Tuesday, November 8, 2016

Paralympic Glory

This past Sunday, long-distance wheelchair racer, Tatyana McFadden, who has spina bifida “won her fifth overall New York title, earning her a fourth straight sweep of all four [New York, Chicago, Boston and London] major marathons,” reports Team U.S.A.org. The win made the 27-year-old McFadden the first woman in the history of wheelchair racing or elite running to do so. It was also a boon to McFadden, who was disappointed by her (nevertheless outstanding) performance this summer in the Rio Paralympics. McFadden’s historic marathon record got us thinking about the origins of wheelchair sports, which date back to the 1940s and Dr. Ludwig Guttmann.

Known as the “father of the Paralympics,” Guttmann, a prominent German Jewish neurosurgeon had the connections to escape Nazi Germany with his wife and children, settling in Oxford, England in 1939. Due to an influx of veterans with spinal cord injuries sustained during World War II, the British government put Dr. Guttmann in charge of a unit for veterans with paraplegia on the grounds of Stoke Mandeville Hospital in 1944.

Guttmann took up his new post with great enthusiasm. According to a history compiled by the British Paralympic Association, the doctor “fundamentally disagreed with the commonly held medical view on a paraplegic patient's future and felt it essential to restore hope and self-belief in his patients as well practical re-training so when they were well enough to leave they could once more contribute to society."


One way that Guttmann believed wounded veterans could achieve this goal was through regular physical activity in the form of individual and team sports and vocational training in skills such as typing, woodwork and watch repair.

So convinced was Guttmann in the value of competition, that he decided to hold an archery contest at Stoke Mandeville on July 29,1948, the same day as the opening ceremony of the London 1948 Olympic games. Sixteen veterans participated in the contest, which was the first recorded instance of competition between athletes with disabilities.

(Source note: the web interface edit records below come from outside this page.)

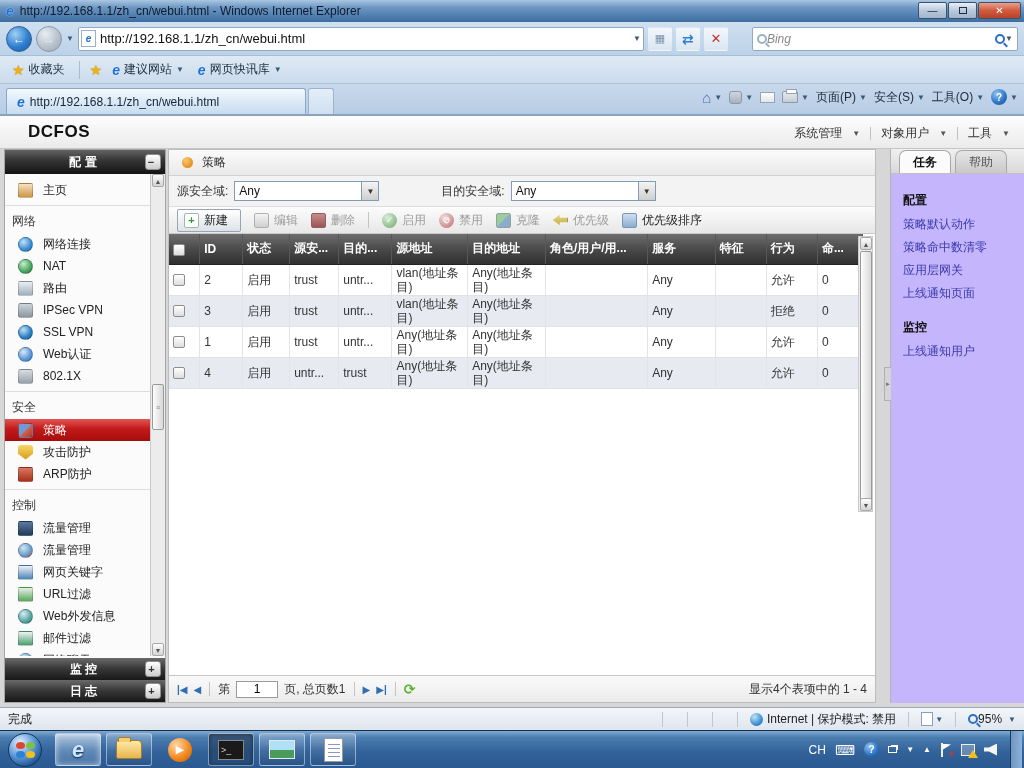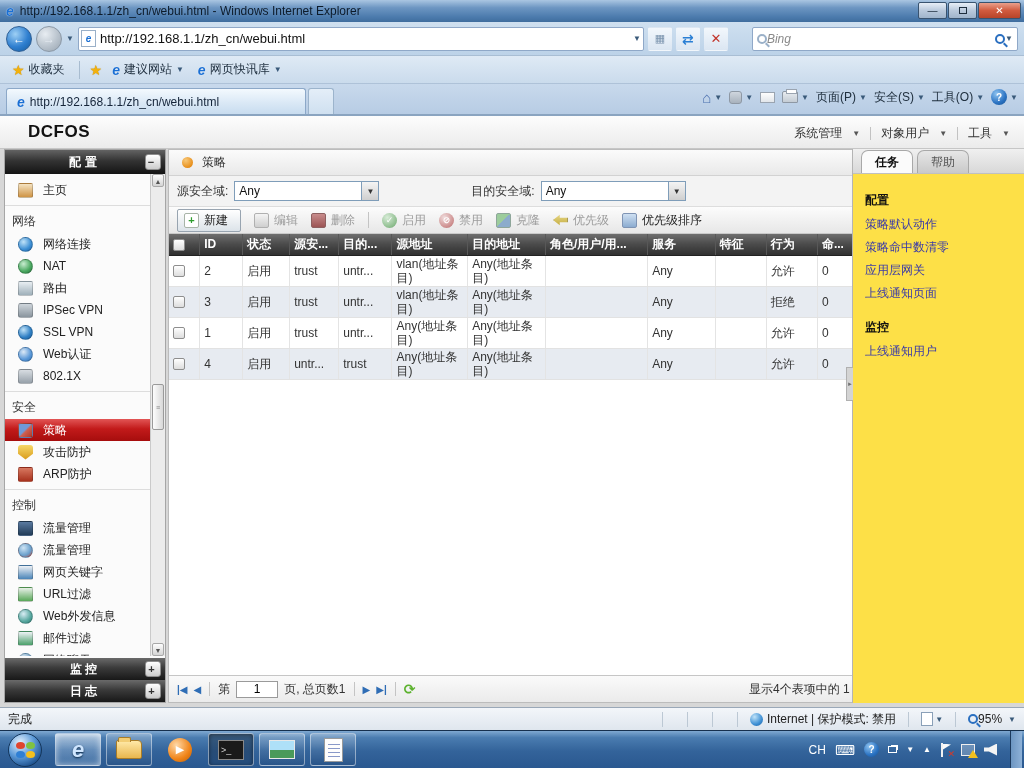--- a/index.html
+++ b/index.html
@@ -134,38 +134,38 @@
   .ti-new{background:#fff;border:1px solid #a8b4a8;color:#2f9e2f}
   .ti-edit{background:linear-gradient(#f4f4f4,#cfcfcf);border:1px solid #b0b0b0}
   .ti-delete{background:linear-gradient(#c88c8c,#9c5454);border:1px solid #8e6060}
   .ti-enable{background:radial-gradient(circle at 35% 30%,#d8ecd8,#8cbc8c 70%,#5f9a5f);border-radius:50%;color:#fff;font-size:9px}
   .ti-disable{background:radial-gradient(circle at 35% 30%,#f0dcdc,#cc8c8c 70%,#a86060);border-radius:50%;color:#fff;font-size:9px}
   .ti-clone{background:linear-gradient(135deg,#9ccc9c 50%,#8caccc 50%);border:1px solid #8ea69a}
   .ti-priority{background:linear-gradient(#e8d888,#c0a838);border:1px solid #a89a55;clip-path:polygon(0 50%,45% 15%,45% 35%,100% 35%,100% 65%,45% 65%,45% 85%)}
   .ti-sort{background:linear-gradient(#cfe0f2,#8cacd0);border:1px solid #7f94b4}
 
   .ptable{border-collapse:collapse;table-layout:fixed;width:694px;font-size:12px}
-  .ptable th{background:linear-gradient(#6e6e6e,#4a4a4a 50%,#303030);color:#fff;font-weight:bold;height:21px;
+  .ptable th{background:linear-gradient(#6e6e6e,#4a4a4a 50%,#303030);color:#fff;font-weight:bold;height:30px;
     border-right:1px solid #585858;border-bottom:1px solid #222;padding:0 4px;text-align:left;white-space:nowrap;overflow:hidden}
   .ptable td{height:30px;padding:1px 4px;border-right:1px solid #e4e4e4;border-bottom:1px solid #e2e2e2;
     color:#333;vertical-align:middle;word-break:break-all;line-height:14px;overflow:hidden}
   .ptable tr.alt td{background:#e7ebf1}
   .checkbox{display:inline-block;width:12px;height:12px;border:1px solid #8e8e8e;border-radius:2px;
     background:linear-gradient(#fff,#ddd);vertical-align:middle}
   #main-scroll{position:absolute;top:86px;bottom:190px;right:2px;width:15px;background:#ececec;border:1px solid #cacaca}
   #pagerbar{position:absolute;left:0;right:0;bottom:0;height:27px;border-top:1px solid #c6c6c6;
     background:linear-gradient(#fafafa,#ebebeb);display:flex;align-items:center;padding:0 8px;gap:6px;color:#333}
   .pgico{color:#2f6db5;font-size:10px;font-weight:bold}
   .pgdiv{width:1px;height:14px;background:#c4c4c4;margin:0 2px}
   #pageinput{width:42px;height:17px;border:1px solid #9a9a9a;text-align:center;font-family:inherit;font-size:12px}
   .pgrefresh{color:#5cb22e;font-size:14px;font-weight:bold}
   #pagersummary{margin-left:auto}
 
   
-  #rightpanel{position:absolute;right:0;top:33px;bottom:4px;width:172px;background:#fde047;border-left:1px solid #b4b4b4}
+  #rightpanel{position:absolute;right:0;top:33px;bottom:4px;width:134px;background:#c4b5fd;border-left:1px solid #b4b4b4}
   #rp-tabs{height:25px;background:linear-gradient(#f0f0f0,#d8d8d8);display:flex;align-items:flex-end;padding-left:8px;gap:4px;border-bottom:1px solid #c0c0c0}
   .rp-tab{padding:3px 13px 2px;border:1px solid #a8a8a8;border-bottom:none;border-radius:7px 7px 0 0;
     background:linear-gradient(#e6e6e6,#c9c9c9);color:#555}
   .rp-tab.act{background:#fbfbfb;font-weight:bold;color:#111}
   #rp-content{padding:12px 12px}
   .rp-h{font-weight:bold;color:#111;margin:6px 0 4px}
   .rp-link{display:block;color:#3a3aa8;line-height:23px;text-decoration:none;cursor:pointer}
   #collapse-handle{position:absolute;left:-7px;top:218px;width:7px;height:34px;background:#d4d4d4;border:1px solid #b0b0b0;border-right:none;
     color:#707070;font-size:6px;display:flex;align-items:center;justify-content:center}
 
@@ -436,21 +436,21 @@
     <div id="ptitle">
       <span class="orangedot"></span>
       <span>策略</span>
     </div>
     <div id="filterbar">
       <span>源安全域:</span>
       <span class="selectbox">
         <span class="val">Any</span>
         <span class="sarr">▼</span>
       </span>
-      <span style="margin-left:92px">目的安全域:</span>
+      <span style="margin-left:62px">目的安全域:</span>
       <span class="selectbox">
         <span class="val">Any</span>
         <span class="sarr">▼</span>
       </span>
     </div>
     <div id="toolbar">
         <span class="tb btn">
        <span class="ticon ti-new">+</span>
        <span>新建</span>
      </span>

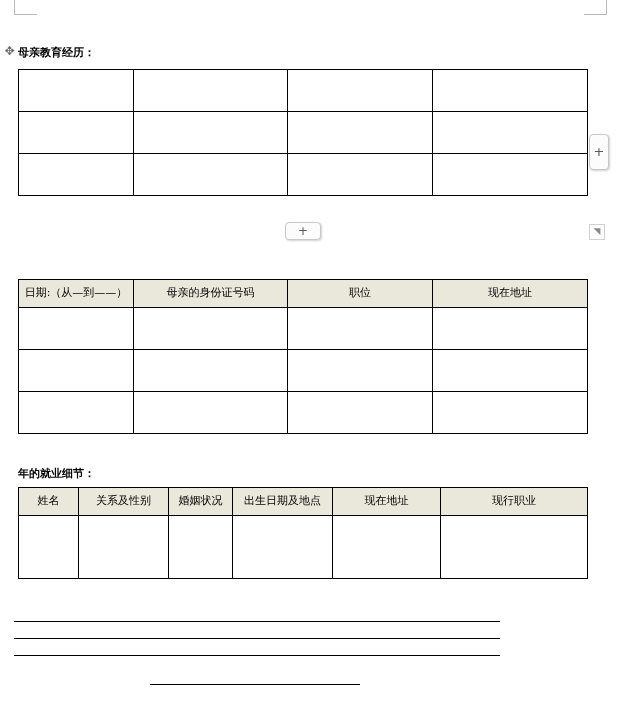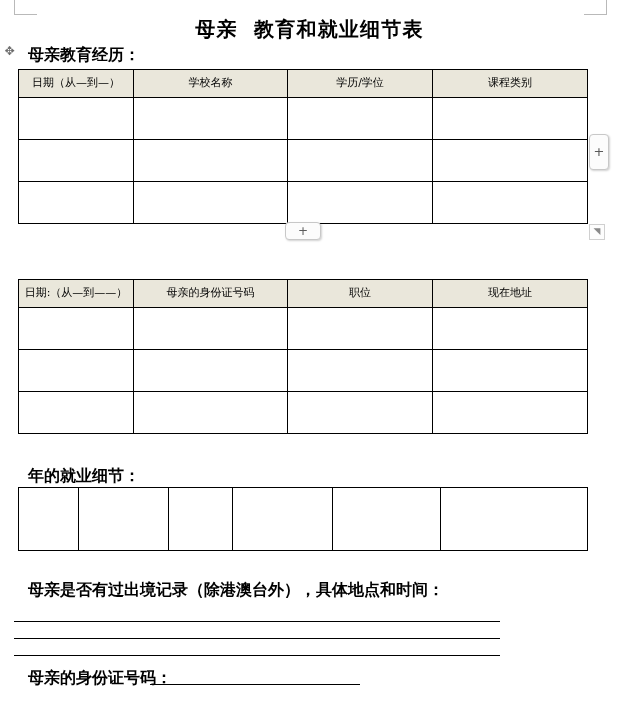--- a/index.html
+++ b/index.html
@@ -43,24 +43,24 @@
     font-weight: bold;
     font-size: 20px;
     letter-spacing: 1.2px;
     color: #000;
     white-space: pre;
   }
 
   
   .caption {
     position: absolute;
-    left: 28px;
+    left: 18px;
     font-family: "DejaVu Sans", "Liberation Sans", sans-serif;
     font-weight: bold;
-    font-size: 16px;
+    font-size: 11px;
     color: #000;
     white-space: nowrap;
     letter-spacing: 0px;
     text-align: center;
   }
 
   
   table.grid {
     position: absolute;
     border-collapse: collapse;
@@ -139,40 +139,33 @@
   }
 </style>
 </head>
 <body>
 
 <div id="page">
 
   <div class="margin-mark tl"></div>
   <div class="margin-mark tr"></div>
 
-  <div class="doc-title">母亲  教育和就业细节表</div>
 
   <div class="caption" style="top:45px;">母亲教育经历：</div>
 
   <div class="move-handle" style="left:3px; top:45px;">✥</div>
 
   <table class="grid t1" style="top:69px;">
     <colgroup>
       <col style="width:115px">
         <col style="width:154px">
         <col style="width:145px">
         <col style="width:155px">
     </colgroup>
     <tbody>
-      <tr class="hdr">
-        <td>日期（从—到—）</td>
-        <td>学校名称</td>
-        <td>学历/学位</td>
-        <td>课程类别</td>
-      </tr>
       <tr class="body">
         <td></td>
         <td></td>
         <td></td>
         <td></td>
       </tr>
       <tr class="body">
         <td></td>
         <td></td>
         <td></td>
@@ -234,33 +227,39 @@
   <table class="grid t3" style="top:487px;">
     <colgroup>
       <col style="width:60px">
         <col style="width:90px">
         <col style="width:64px">
       <col style="width:100px">
         <col style="width:108px">
         <col style="width:147px">
     </colgroup>
     <tbody>
+      <tr class="hdr">
+        <td>姓名</td>
+        <td>关系及性别</td>
+        <td>婚姻状况</td>
+        <td>出生日期及地点</td>
+        <td>现在地址</td>
+        <td>现行职业</td>
+      </tr>
       <tr class="body" style="height:62px">
         <td style="height:62px"></td>
         <td style="height:62px"></td>
         <td style="height:62px"></td>
         <td style="height:62px"></td>
         <td style="height:62px"></td>
         <td style="height:62px"></td>
       </tr>
     </tbody>
   </table>
 
-  <div class="caption" style="top:580px;">母亲是否有过出境记录（除港澳台外），具体地点和时间：</div>
 
   <div class="rule" style="left:14px; top:621px; width:486px;"></div>
   <div class="rule" style="left:14px; top:638px; width:486px;"></div>
   <div class="rule" style="left:14px; top:655px; width:486px;"></div>
 
-  <div class="caption" style="top:668px;">母亲的身份证号码：</div>
   <div class="inline-rule" style="left:150px; top:684px; width:210px;"></div>
 
 </div>
 
 </body></html>

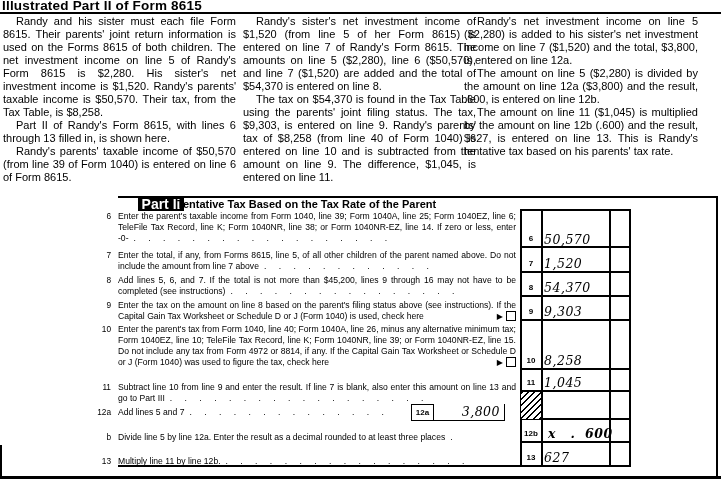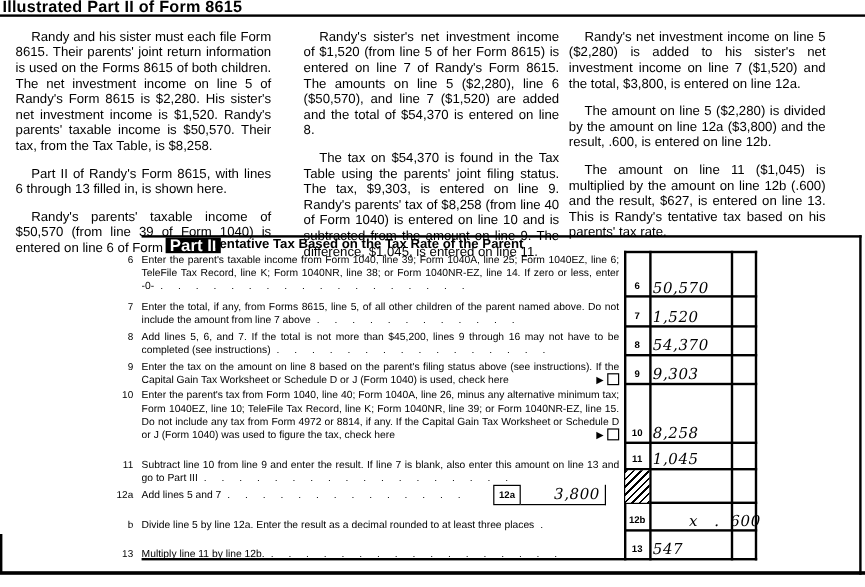--- a/index.html
+++ b/index.html
@@ -1,37 +1,37 @@
 <!DOCTYPE html>
 <html><head>
 <meta charset="utf-8">
 <style>
   html,body{margin:0;padding:0;background:#fff;}
   body{width:721px;height:489px;position:relative;overflow:hidden;
        font-family:"Liberation Sans",sans-serif;color:#000;}
   .page-title{position:absolute;left:2px;top:-2px;font-size:13.5px;font-weight:bold;letter-spacing:.2px;}
   .title-rule{position:absolute;left:0;top:12px;width:721px;height:2px;background:#000;}
   .col{position:absolute;top:15px;width:233px;font-size:11px;line-height:13px;text-align:justify;}
-  .col p{margin:10px;text-indent:13px;}
+  .col p{margin:0;text-indent:13px;}
   #col1{left:3px;}#col2{left:243px;}#col3{left:464px;width:234px;}
   .hline,.vline{position:absolute;background:#000;}
   .partbox{position:absolute;left:118px;top:198px;width:46px;height:13px;background:#000;color:#fff;
            font-size:14px;font-weight:bold;text-align:center;line-height:13px;margin-left:20px;}
   .parttitle{position:absolute;left:177px;top:198px;font-size:11px;font-weight:bold;}
   .frow{position:absolute;left:96px;width:424px;font-size:8.6px;line-height:11px;}
   .fnum{position:absolute;left:0;top:0;width:15px;text-align:right;font-size:8.3px;}
   .ftext{margin-left:22px;width:398px;text-align:justify;position:relative;}
   .dots{word-spacing:10px;margin-left:5px;white-space:normal;}
   .chk{position:absolute;right:0;bottom:1px;display:flex;align-items:center;gap:3px;background:#fff;padding-left:2px;}
   .chk .arrow{font-size:8px;line-height:9px;}
   .chk .box{display:inline-block;width:8px;height:8px;border:1.6px solid #000;background:#fff;}
   .boxnum{position:absolute;left:521px;width:20px;text-align:center;font-size:8px;font-weight:bold;}
   .hand{font-family:"DejaVu Serif",serif;font-style:italic;font-size:12.5px;letter-spacing:.5px;}
   .val{position:absolute;left:544px;width:62px;}
-  .val12b{position:absolute;left:548px;top:426px;width:86px;text-align:right;}
+  .val12b{position:absolute;left:548px;top:426px;width:86px;font-weight:bold;}
   .hatch{position:absolute;left:521px;top:392px;width:20px;height:27px;
          background:repeating-linear-gradient(135deg,#000 0 1.5px,#fff 1.5px 4.5px);}
   .inline12a{position:absolute;left:293px;top:-3px;height:17px;display:flex;background:#fff;}
   .inline12a .lbl{width:21px;border:1.5px solid #000;border-top-width:1px;font-size:8px;font-weight:bold;
                   text-align:center;line-height:15px;}
   .inline12a .v{width:66px;border-bottom:1.5px solid #000;border-right:1.5px solid #000;
                 text-align:right;padding-right:4px;line-height:15px;}
 </style>
 </head>
 <body>
@@ -138,13 +138,13 @@
 <div class="boxnum" style="top:453px">13</div>
 <div class="hatch"></div>
 
 <div class="val hand" style="top:232px">50,570</div>
 <div class="val hand" style="top:256px">1,520</div>
 <div class="val hand" style="top:280px">54,370</div>
 <div class="val hand" style="top:304px">9,303</div>
 <div class="val hand" style="top:353px">8,258</div>
 <div class="val hand" style="top:375px">1,045</div>
 <div class="val12b hand">x&nbsp;&nbsp;&nbsp;.&nbsp;&nbsp;600</div>
-<div class="val hand" style="top:450px">547</div>
+<div class="val hand" style="top:450px">627</div>
 
 </body></html>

In the years to come, more and more medical institutions and patient-athletes would come to the hospital to participate. In the early 1950s, the Stoke Mandeville games expanded to include veterans with spinal cord injuries from other countries. In 1960, the Stoke Mandeville Games were held outside of Great Britain for the first time.  Athletes from 21 nations traveled to Rome where they “shared the same city and accommodation as their Olympic counterparts,” per the BPA history. “They came from every continent in the world and took part in nine events.  Britain won 21 gold medals, 15 silver and 18 bronze. Rome would later become known as the first Paralympic Games. A precedent had been set.”


In 1960, the Paralympics included competitions in archery, wheelchair basketball, dart archery, wheelchair fencing, athletics, a cue sport called snooker, swimming and table tennis. Today’s Paralympics has grown to comprise 22 sporting events including wheelchair racing, basketball, tennis, fencing, rugby, archery, cycling, badminton, football, ice hockey, snow boarding, swimming, alpine skiing and cross country skiing. According to International Paralympic Committee, founded in 1989, and based in Germany, the Paralympic Games are now the second largest sporting event in the world.